• [TASK DIRECTIONS] Transcribe only the part of the material below that begins at the line containing "background: #f97316 ->" and ends at the line containing "html: none ->", with both kept and images left out.

• [THE DATA]
::::

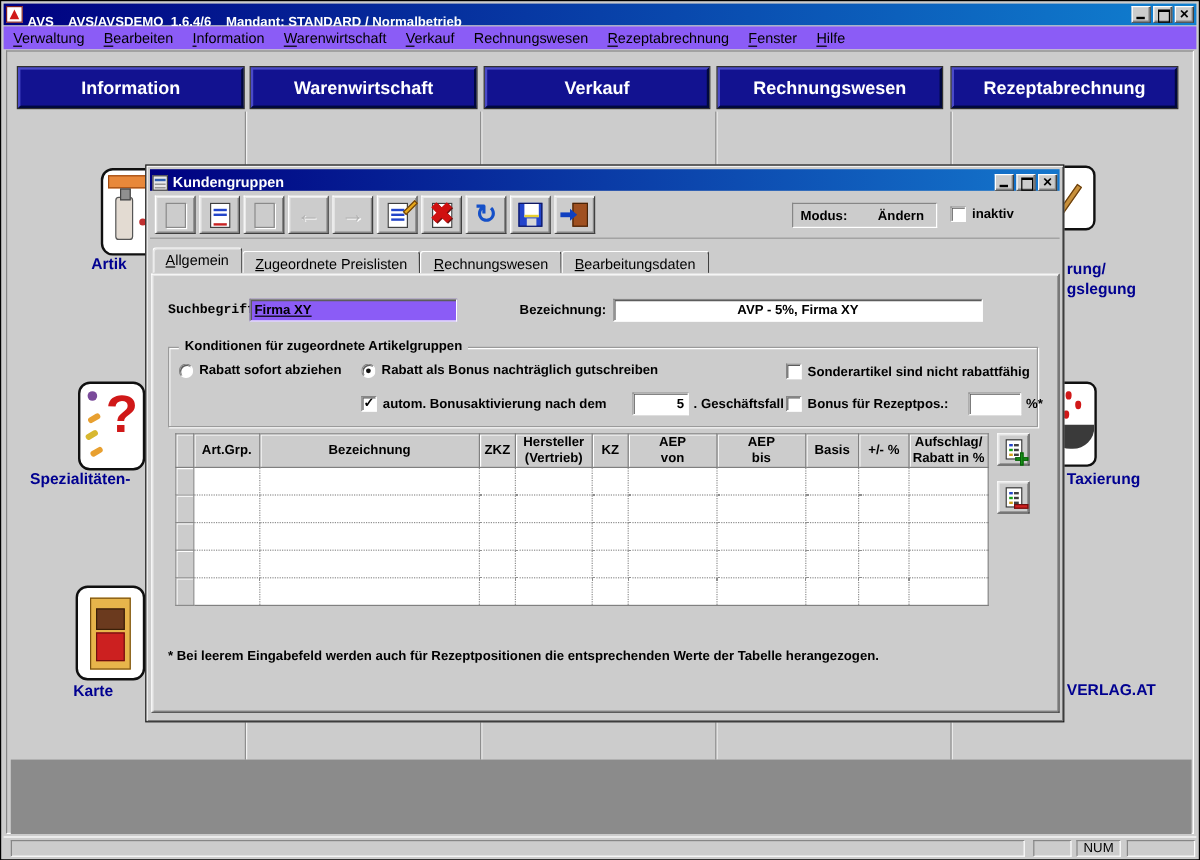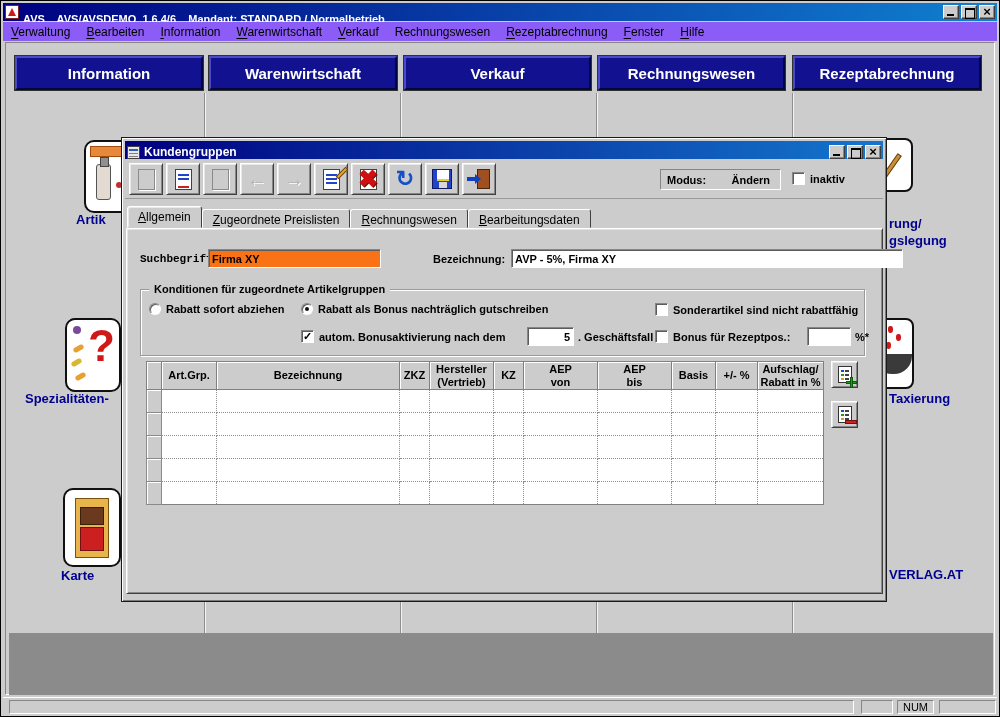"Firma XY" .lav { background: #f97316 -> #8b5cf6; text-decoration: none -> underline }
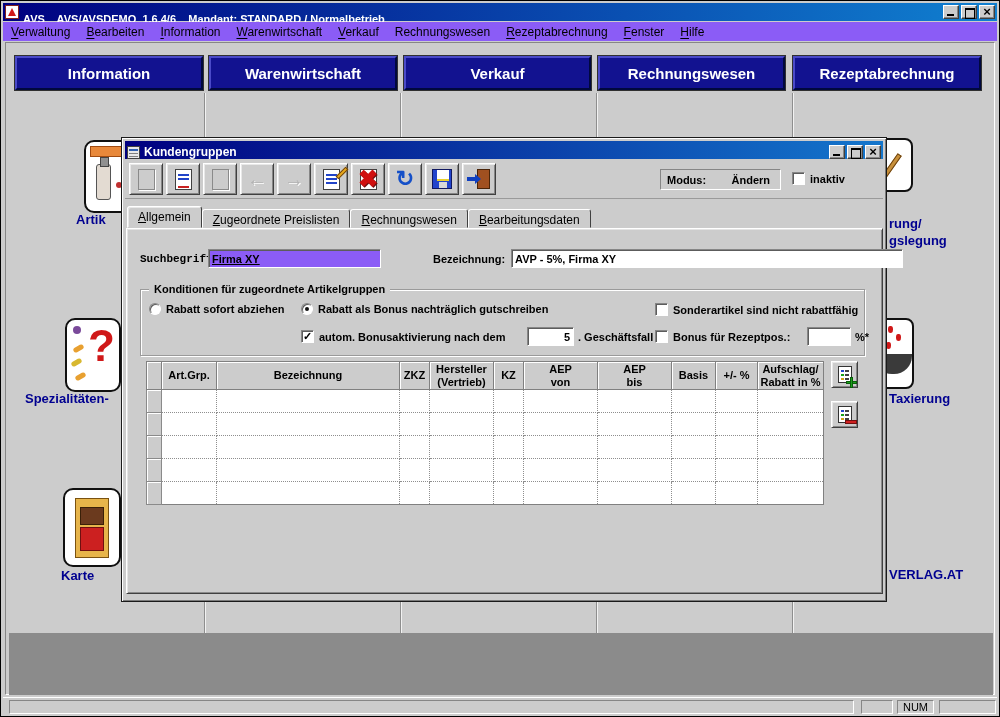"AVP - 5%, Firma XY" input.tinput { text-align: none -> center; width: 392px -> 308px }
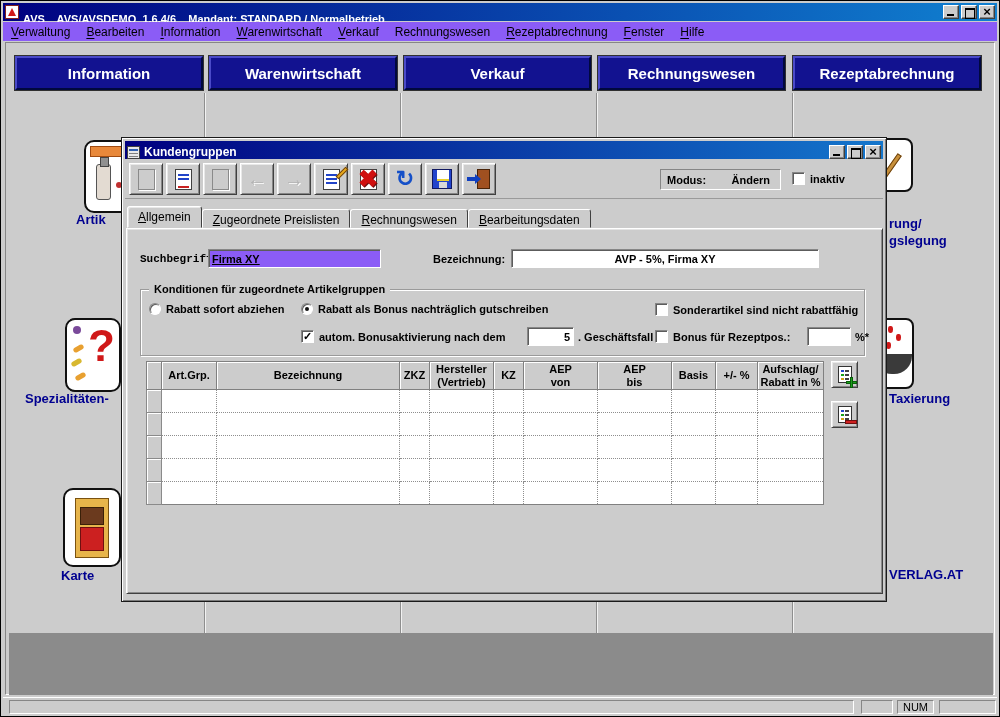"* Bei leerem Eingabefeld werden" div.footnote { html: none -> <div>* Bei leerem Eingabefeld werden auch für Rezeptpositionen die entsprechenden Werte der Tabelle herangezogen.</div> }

::::

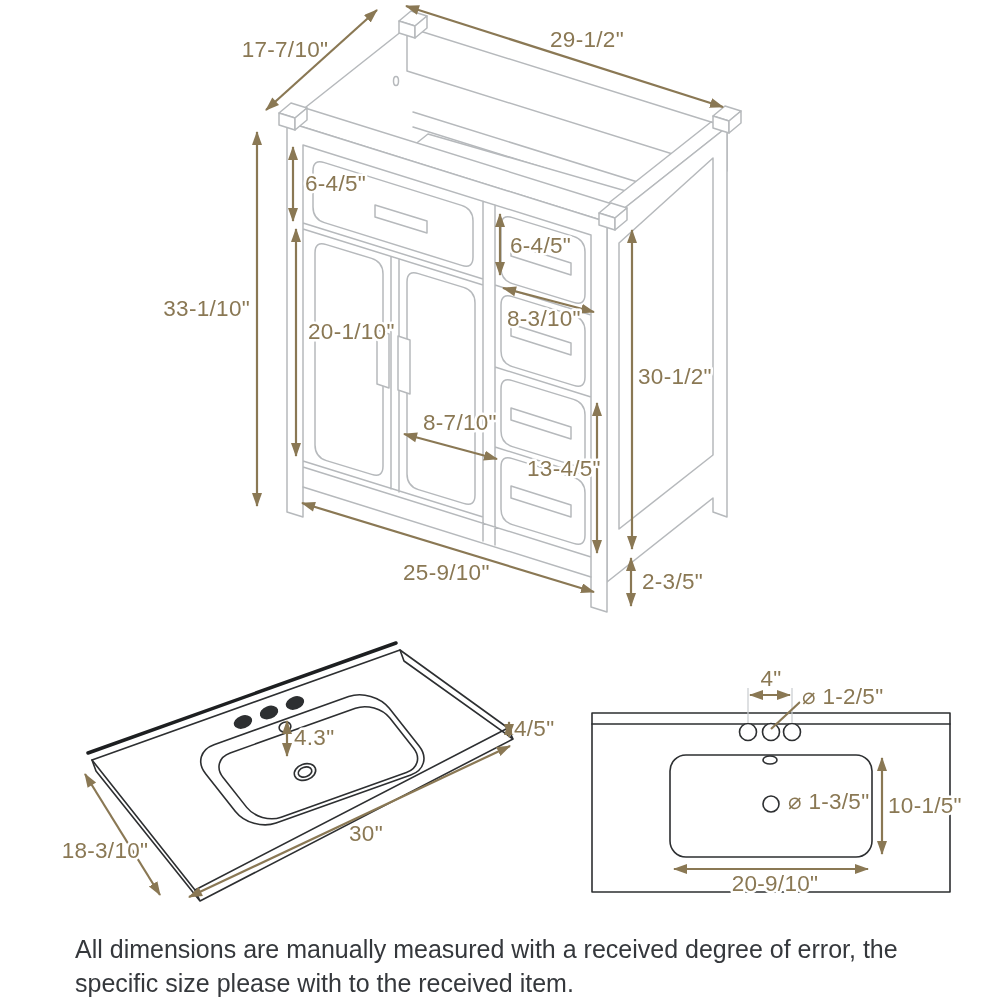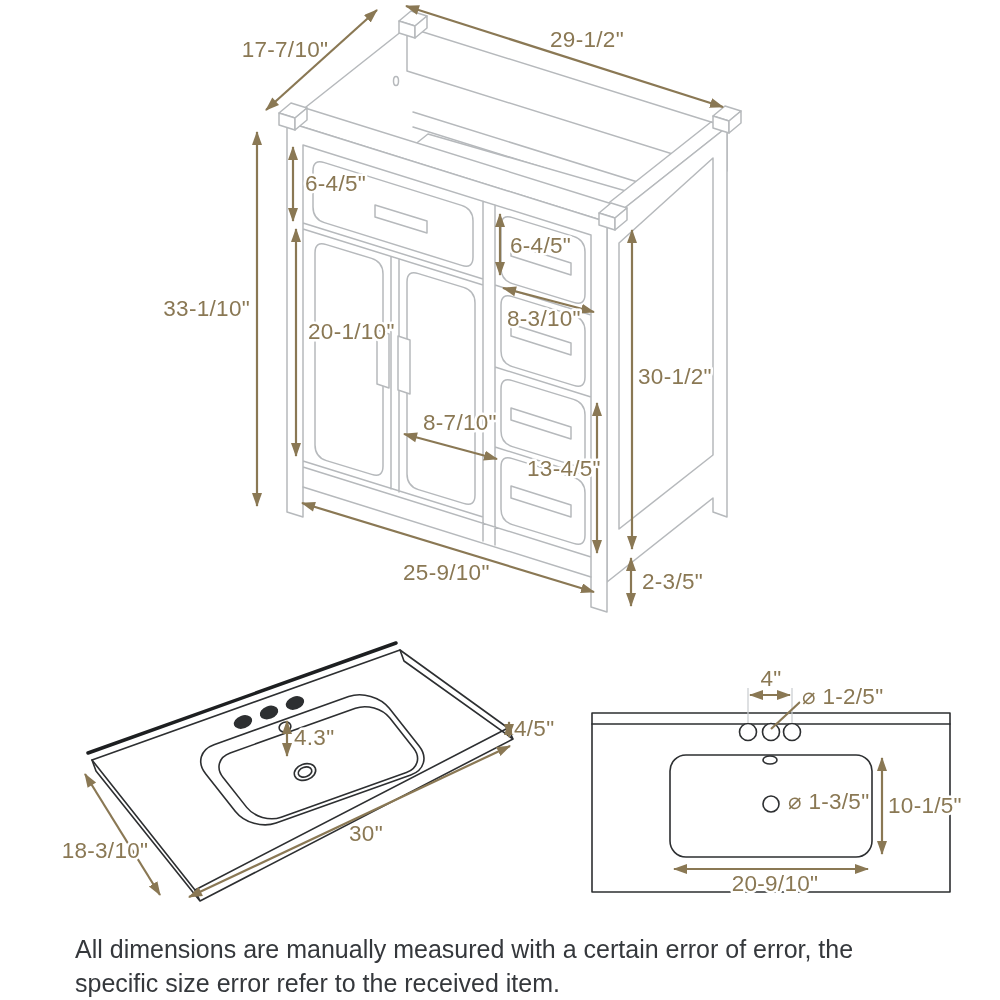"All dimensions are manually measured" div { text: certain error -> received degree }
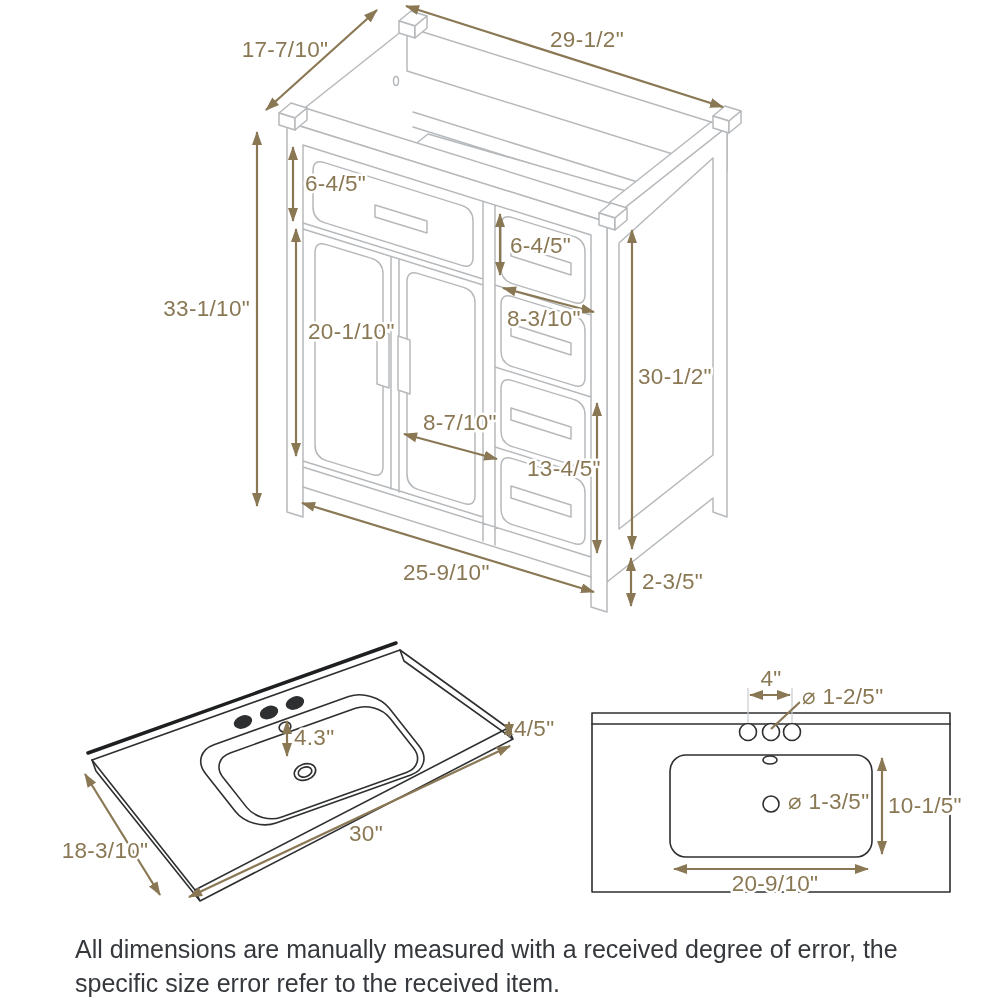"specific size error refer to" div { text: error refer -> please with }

::::

• [TASK RESULT]
"Firma XY" .lav { background: #f97316 -> #8b5cf6; text-decoration: none -> underline }
"AVP - 5%, Firma XY" input.tinput { text-align: none -> center; width: 392px -> 308px }
"* Bei leerem Eingabefeld werden" div.footnote { html: none -> <div>* Bei leerem Eingabefeld werden auch für Rezeptpositionen die entsprechenden Werte der Tabelle herangezogen.</div> }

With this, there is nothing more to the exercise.